_Exercise prompt_
Two lines below mark the span: the one containing "(669, 626) none -> (80, 1213) //" and the one containing "[940,663,1044,677] use the". Set down both, plus every line between, exactly as they stand, and nothing else.

_Data shown_
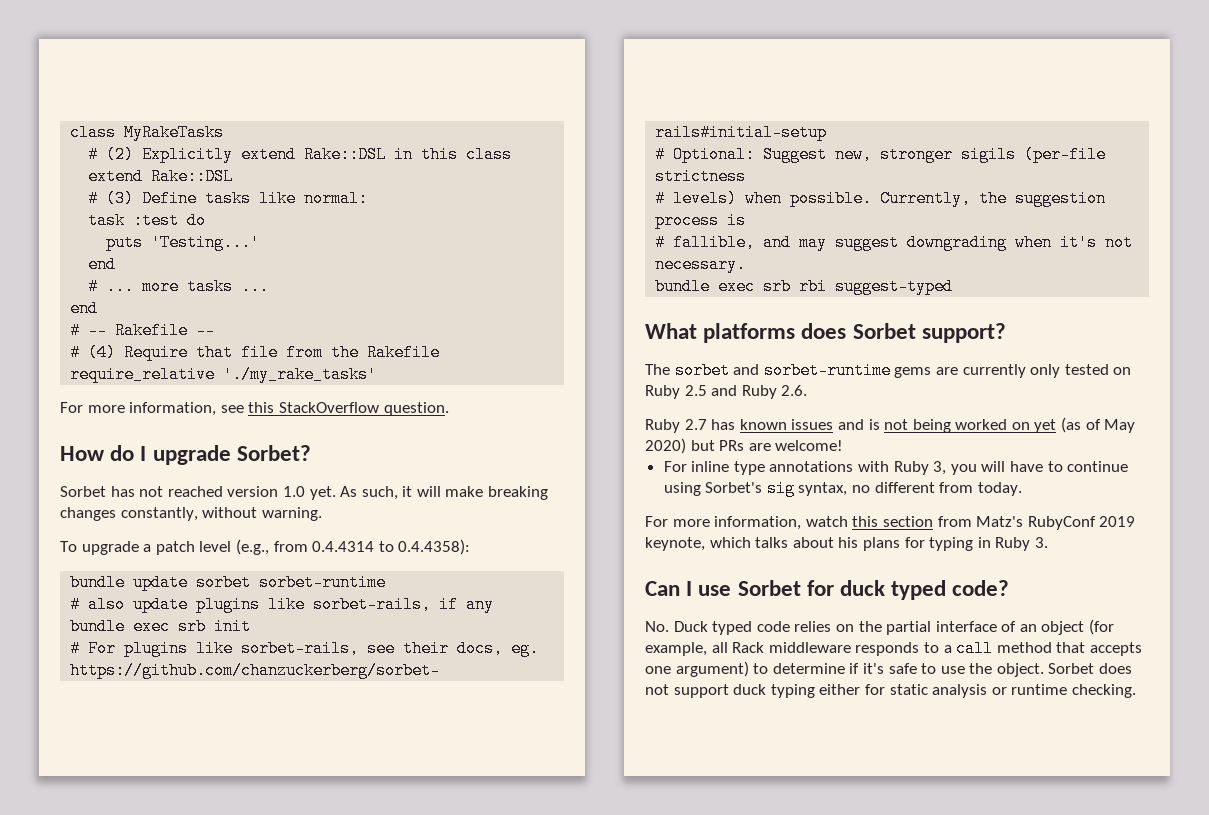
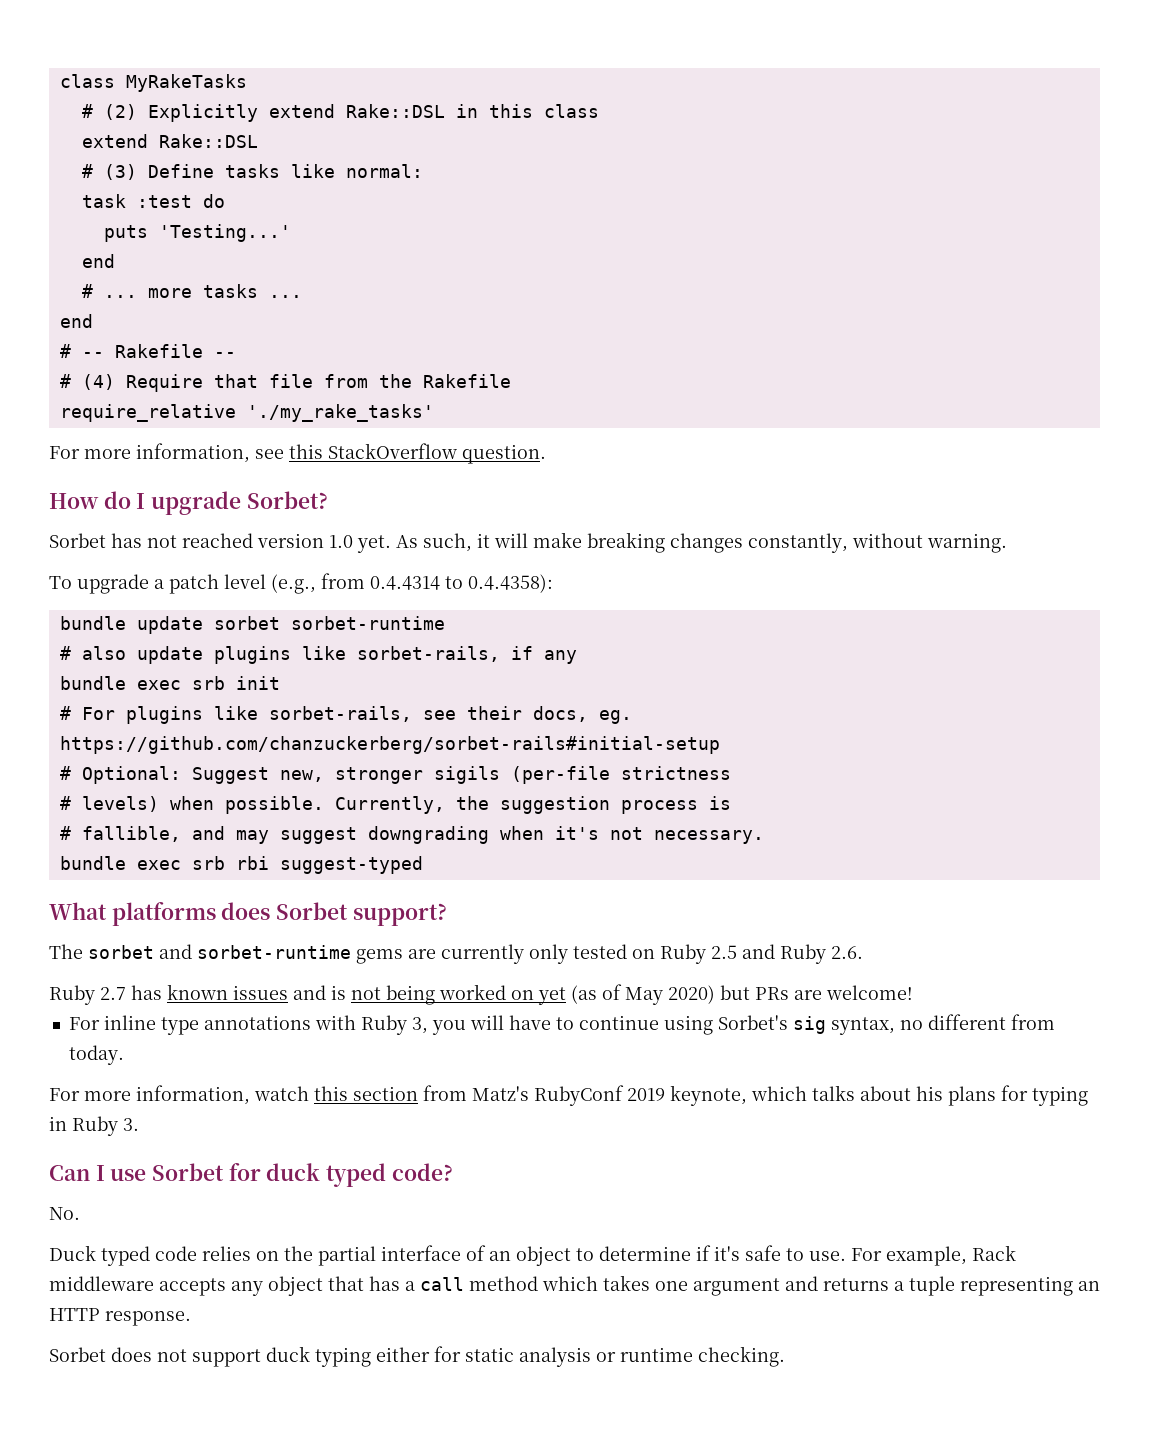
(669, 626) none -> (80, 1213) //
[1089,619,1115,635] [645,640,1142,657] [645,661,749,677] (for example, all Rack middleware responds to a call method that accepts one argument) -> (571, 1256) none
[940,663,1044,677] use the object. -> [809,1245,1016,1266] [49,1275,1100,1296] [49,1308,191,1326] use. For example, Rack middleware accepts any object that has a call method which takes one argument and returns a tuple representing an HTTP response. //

---

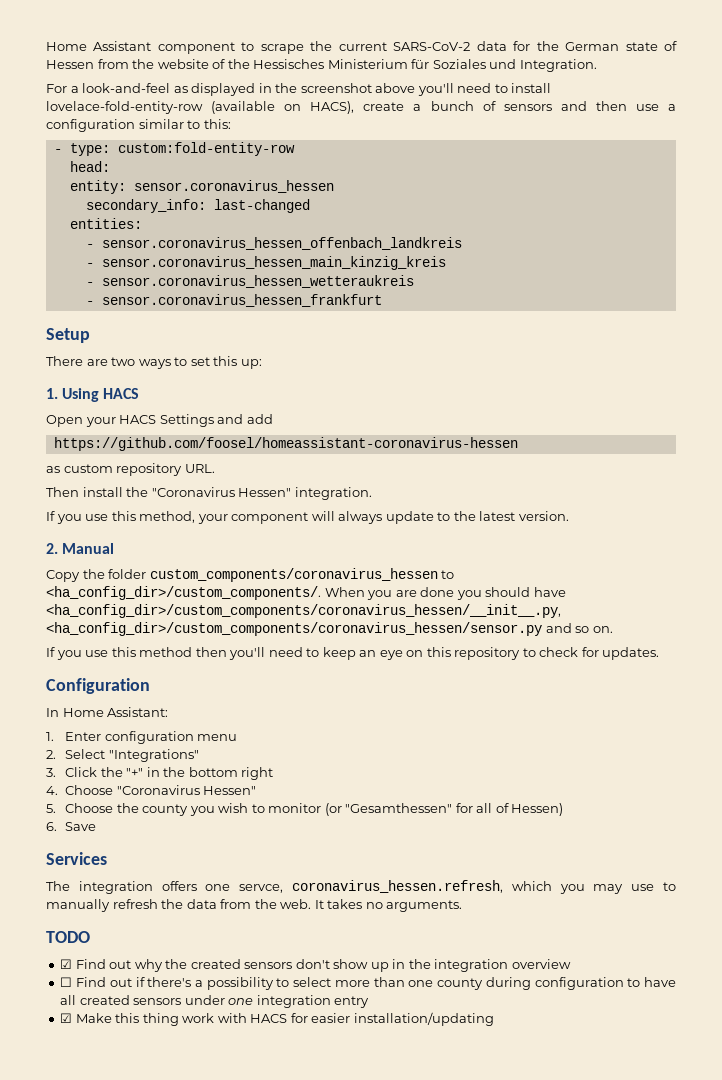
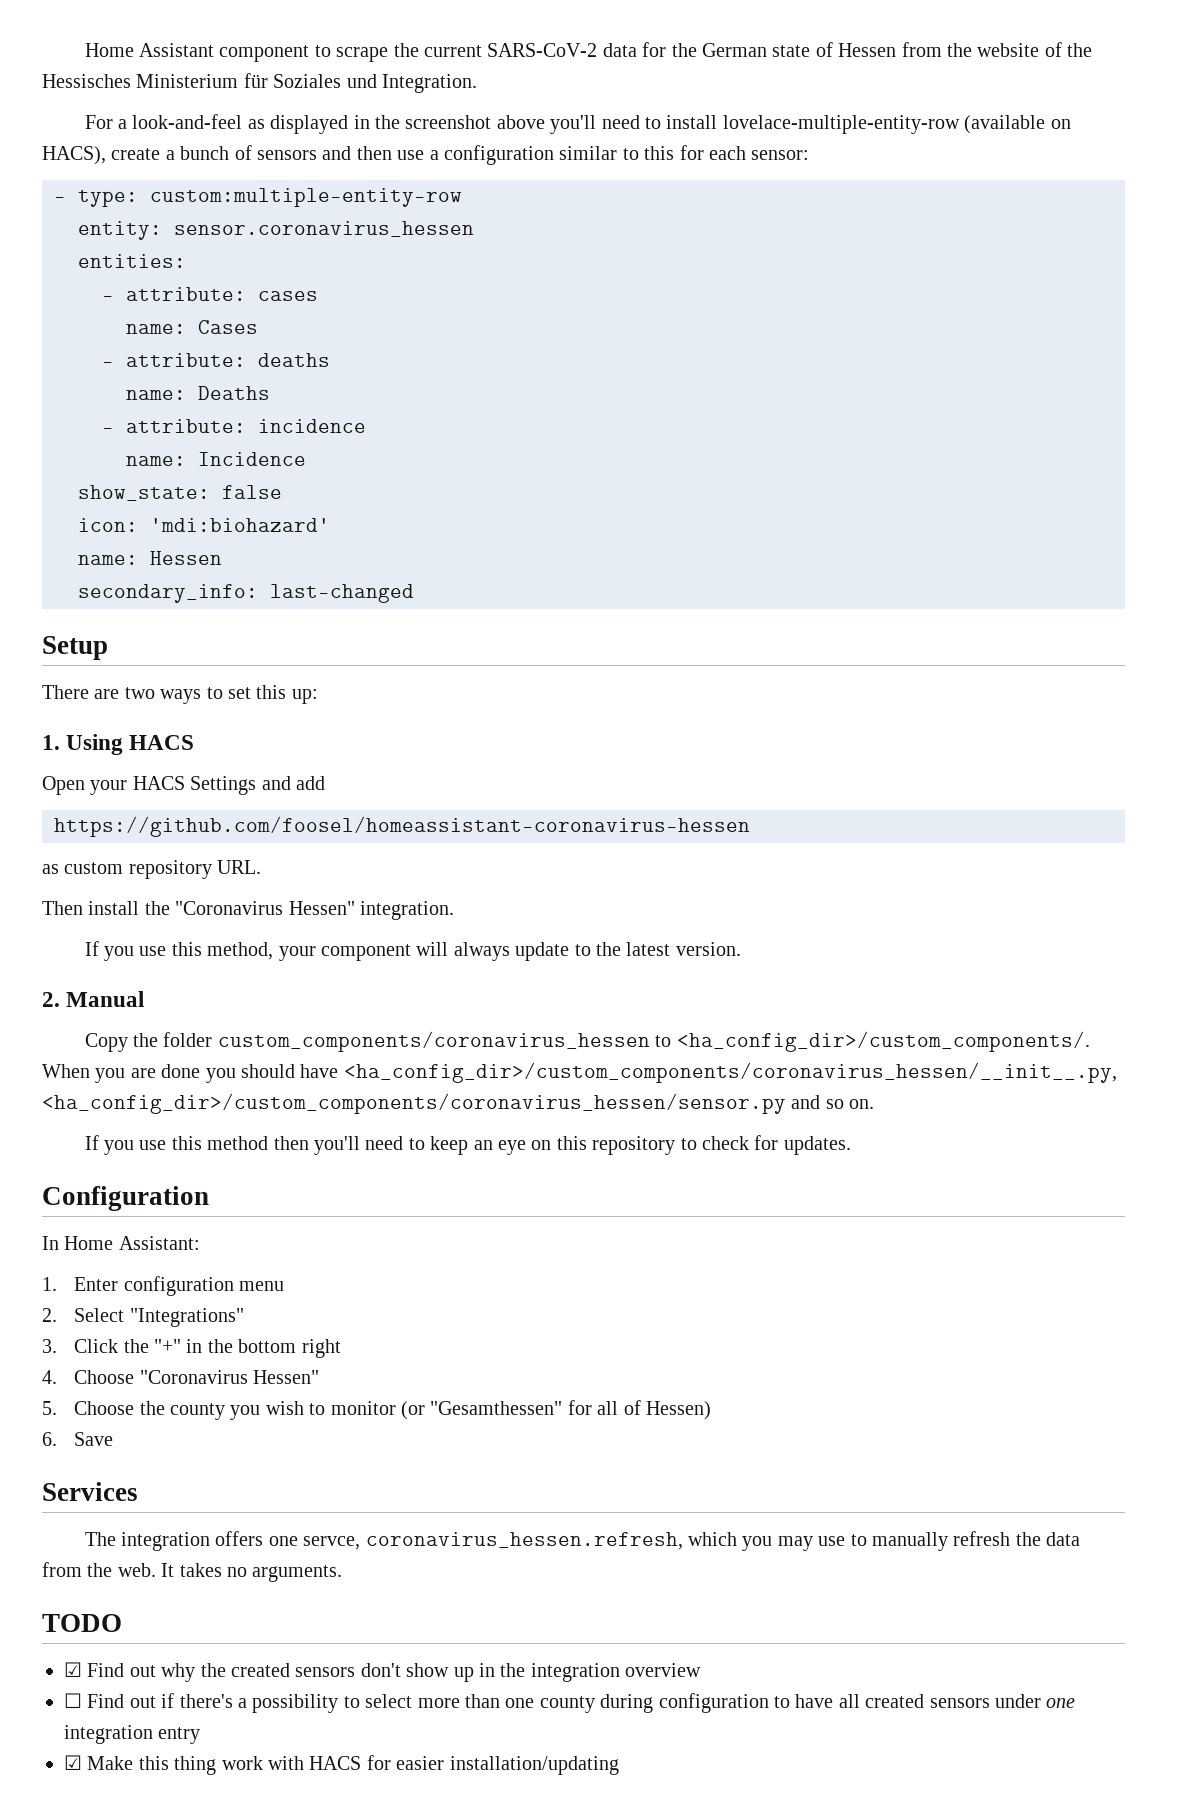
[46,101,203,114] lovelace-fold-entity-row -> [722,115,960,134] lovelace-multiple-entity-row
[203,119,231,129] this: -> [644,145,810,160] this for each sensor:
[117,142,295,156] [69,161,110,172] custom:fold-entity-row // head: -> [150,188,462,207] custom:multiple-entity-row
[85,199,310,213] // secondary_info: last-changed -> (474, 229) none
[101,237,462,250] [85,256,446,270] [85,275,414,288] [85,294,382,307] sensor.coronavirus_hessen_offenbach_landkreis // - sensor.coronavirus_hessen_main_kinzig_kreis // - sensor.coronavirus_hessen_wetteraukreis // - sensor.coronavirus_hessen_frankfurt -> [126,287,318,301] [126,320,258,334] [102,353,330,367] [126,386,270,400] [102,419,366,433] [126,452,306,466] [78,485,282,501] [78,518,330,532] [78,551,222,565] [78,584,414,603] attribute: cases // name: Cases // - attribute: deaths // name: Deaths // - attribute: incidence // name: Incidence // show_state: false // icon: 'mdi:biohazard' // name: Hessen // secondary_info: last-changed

_Task solution_
(669, 626) none -> (80, 1213) //
[1089,619,1115,635] [645,640,1142,657] [645,661,749,677] (for example, all Rack middleware responds to a call method that accepts one argument) -> (571, 1256) none
[940,663,1044,677] use the object. -> [809,1245,1016,1266] [49,1275,1100,1296] [49,1308,191,1326] use. For example, Rack middleware accepts any object that has a call method which takes one argument and returns a tuple representing an HTTP response. //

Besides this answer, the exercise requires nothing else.